母と生け花教室

知人のお母様が入居している、高齢者施設へ付き添いで面会に訪れた時の事、ボランティアで生け花教室を開催されているフラワーアーティストの先生にお逢いする機会がありました。無償でこのようなお教室を開催して下さったお礼とご挨拶を兼ね、フラワーアーティストの先生に元へお声を掛けにお伺いしたところ、先生のお母様も以前、こちらの施設でお世話になっていらっしゃったそうなのです。
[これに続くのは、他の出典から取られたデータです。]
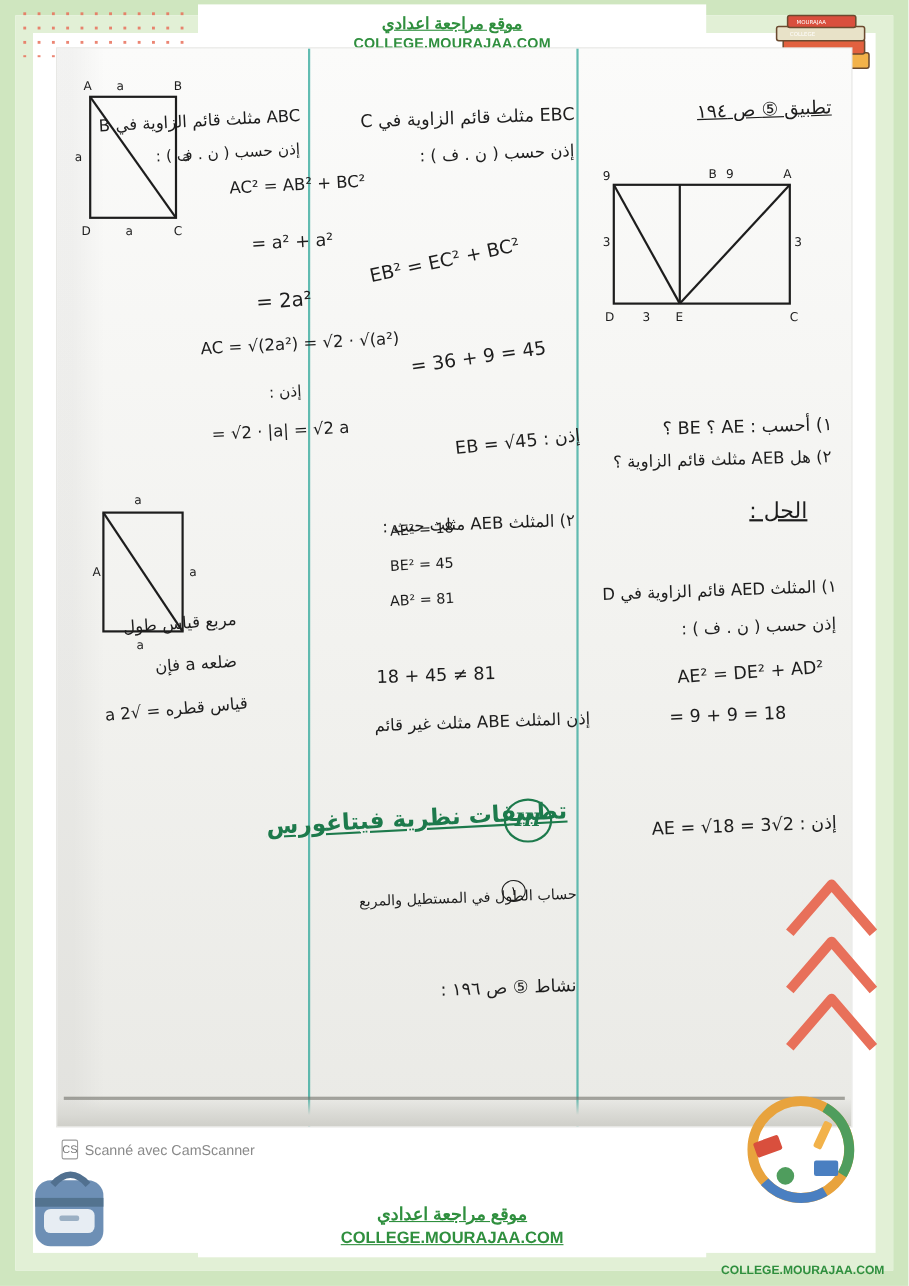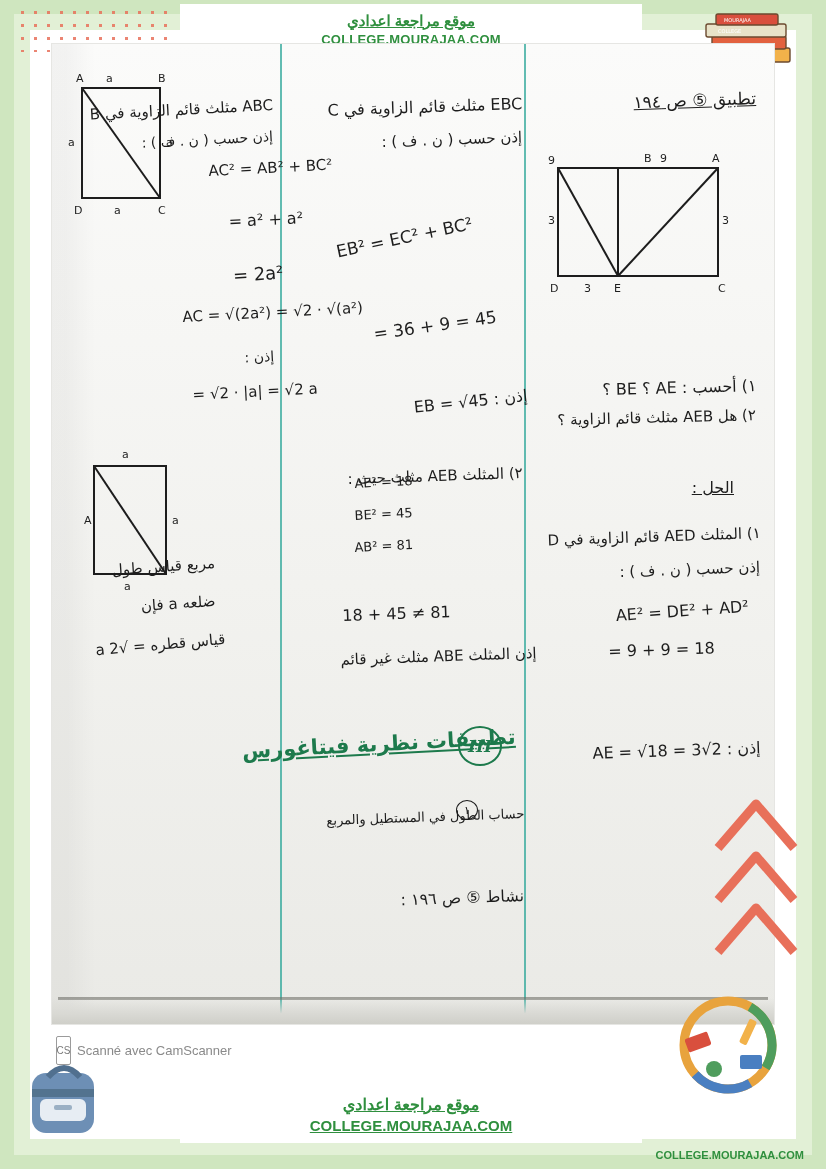--- a/index.html
+++ b/index.html
@@ -298,7 +298,7 @@
     <div class="hw" style="right:18px; top:330px; font-size:16px; transform:rotate(-1.5deg);">١) أحسب : AE ؟ BE ؟</div>
     <div class="hw" style="right:18px; top:360px; font-size:15px; transform:rotate(-1.5deg);">٢) هل AEB مثلث قائم الزاوية ؟</div>
 
-    <div class="hw" style="right:40px; top:432px; font-size:16px; text-decoration:underline;">الحل :</div>
+    <div class="hw" style="right:40px; top:405px; font-size:20px; text-decoration:underline;">الحل :</div>
 
     <div class="hw" style="right:14px; top:478px; font-size:15px; transform:rotate(-2deg);">١) المثلث AED قائم الزاوية في D</div>
     <div class="hw" style="right:14px; top:512px; font-size:15px; transform:rotate(-2deg);">إذن حسب ( ن . ف ) :</div>

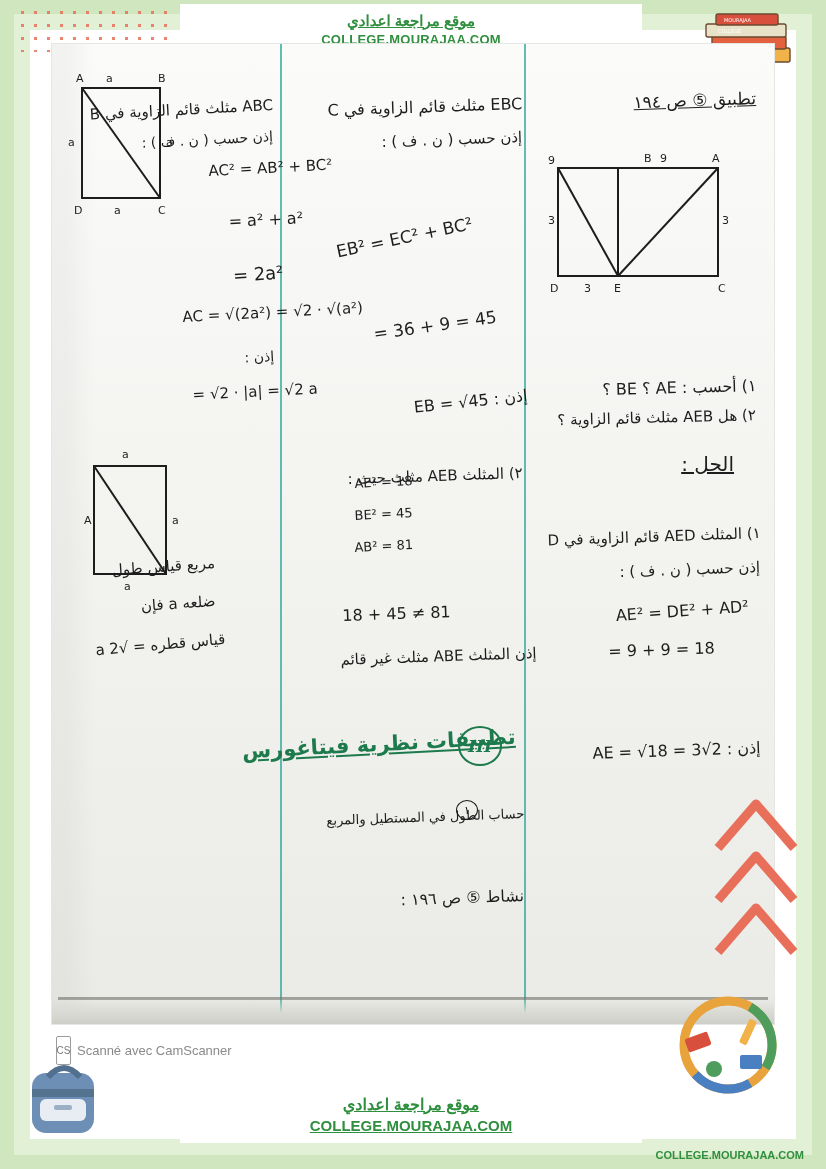--- a/index.html
+++ b/index.html
@@ -186,7 +186,7 @@
     font-family: "Liberation Sans", sans-serif;
   }
   .cs-badge {
-    width: 15px; height: 29px;
+    width: 15px; height: 18px;
     border: 1px solid #9b9b9b;
     color: #7a7a7a;
     font-size: 10px;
その関係から、不定期ではありますが、こちらの施設でボランティアを行うようになって、早5年なのだそうでした。実はお母様を6年前に亡くされているとの事で、お母様がこちらの施設にいらっしゃる時には、ボランティアはされていなかったと言うのです。フラワーアーティストとしての仕事が、多忙となり、認知症を患った母親の面倒を看ることができなくなった為、高齢者施設への入居を決意されたそうなのですが、実際にお母様がご入居されている時は、お仕事が多忙な為、ほぼ面会に来られていなかったそうなのです。フラワーアーティストとしての、仕事の軌道が乗り始めた頃から、お母様の認知症の症状も進行し始めたようで、仕事を優先された先生は、寝る暇を惜しんででも、フラワーアーティストとしての仕事に明け暮れていたようなのでした。そんな多忙な暮らしを送る中、やっと、仕事の波も安定をみせ、お母様の様子を伺いに、施設へ顔を出そうと考えていた矢先に、お母様の訃報が知らされ、施設に駆けつけた時には、時既に遅し、お母様は亡くなられた後だったそうなのです。その時、久々に訪れた施設のお母様のお部屋には、たくさんの絵が飾ってあり、全てお母様が自由時間に描かれたものだと聞かされたそうです。全てお花の絵が描かれてあった作品をみながら、いつも「娘はフラワーアーティストをしていて、とても素敵な作品を作っている。」と、施設の介護職員さんたちに話していたと聞かされたそうです。「生きている時に、母親に恩返しをしたかったのですができなかったものですから・・・・。今からでも尾青くはないと、事情があって家族と暮らす事のできない、高齢者施設に入居されるご高齢者の皆さまに何かしらの形でも貢献できたのなら・・・。」と、お母様が亡くなられた一周忌後から、ボランティア活動を始められたそうなのでした。